[Opening Data provided section]
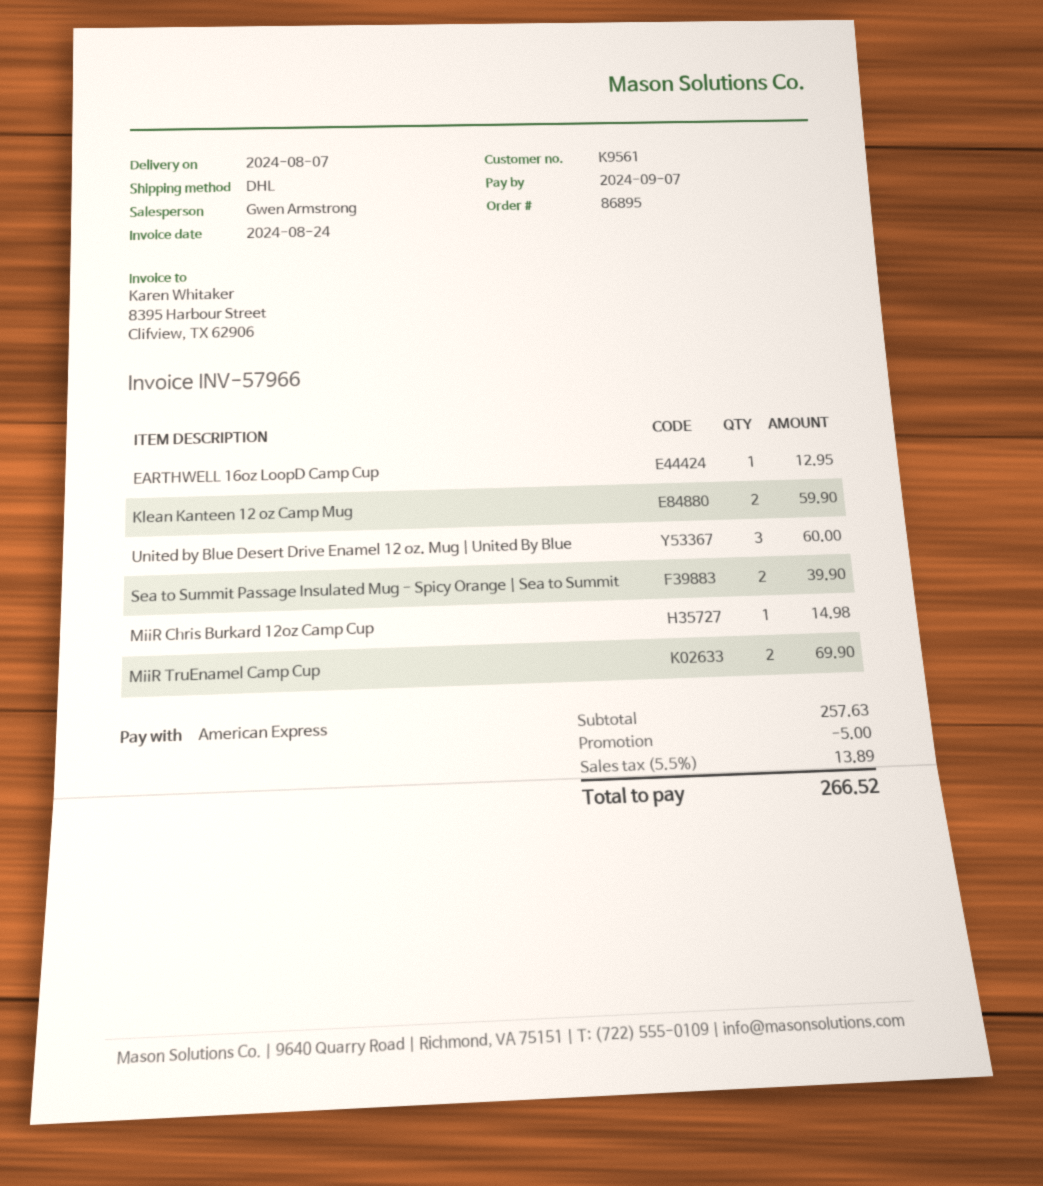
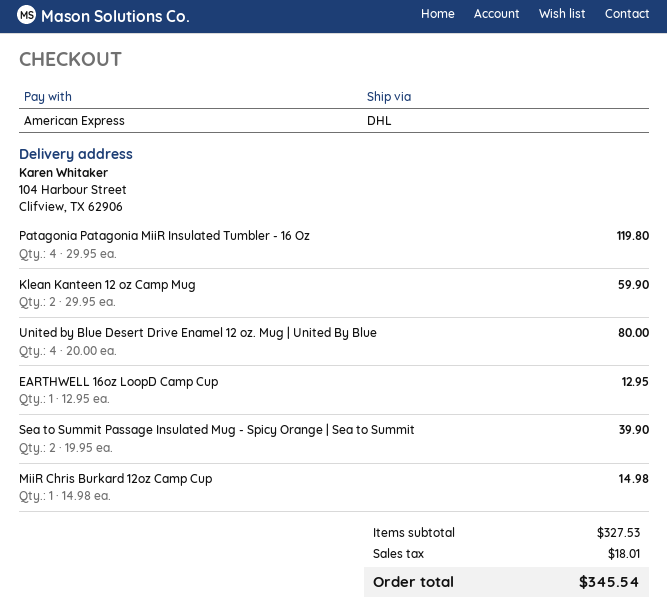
United by Blue Desert Drive Enamel 12 oz. Mug | United By Blue: 3 for 60.00 -> 4 for 80.00
MiiR TruEnamel Camp Cup: 2 for 69.90 -> none
Patagonia Patagonia MiiR Insulated Tumbler - 16 Oz: none -> 4 for 119.80
subtotal: 257.63 -> 327.53
discount: 5.00 -> none
tax: 13.89 -> 18.01
total: 266.52 -> 345.54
[Closing Data provided section]
# Work request
Reproduce the records in full, exactly as they appear, and show none of the pictures.

# Response box
United by Blue Desert Drive Enamel 12 oz. Mug | United By Blue: 3 for 60.00 -> 4 for 80.00
MiiR TruEnamel Camp Cup: 2 for 69.90 -> none
Patagonia Patagonia MiiR Insulated Tumbler - 16 Oz: none -> 4 for 119.80
subtotal: 257.63 -> 327.53
discount: 5.00 -> none
tax: 13.89 -> 18.01
total: 266.52 -> 345.54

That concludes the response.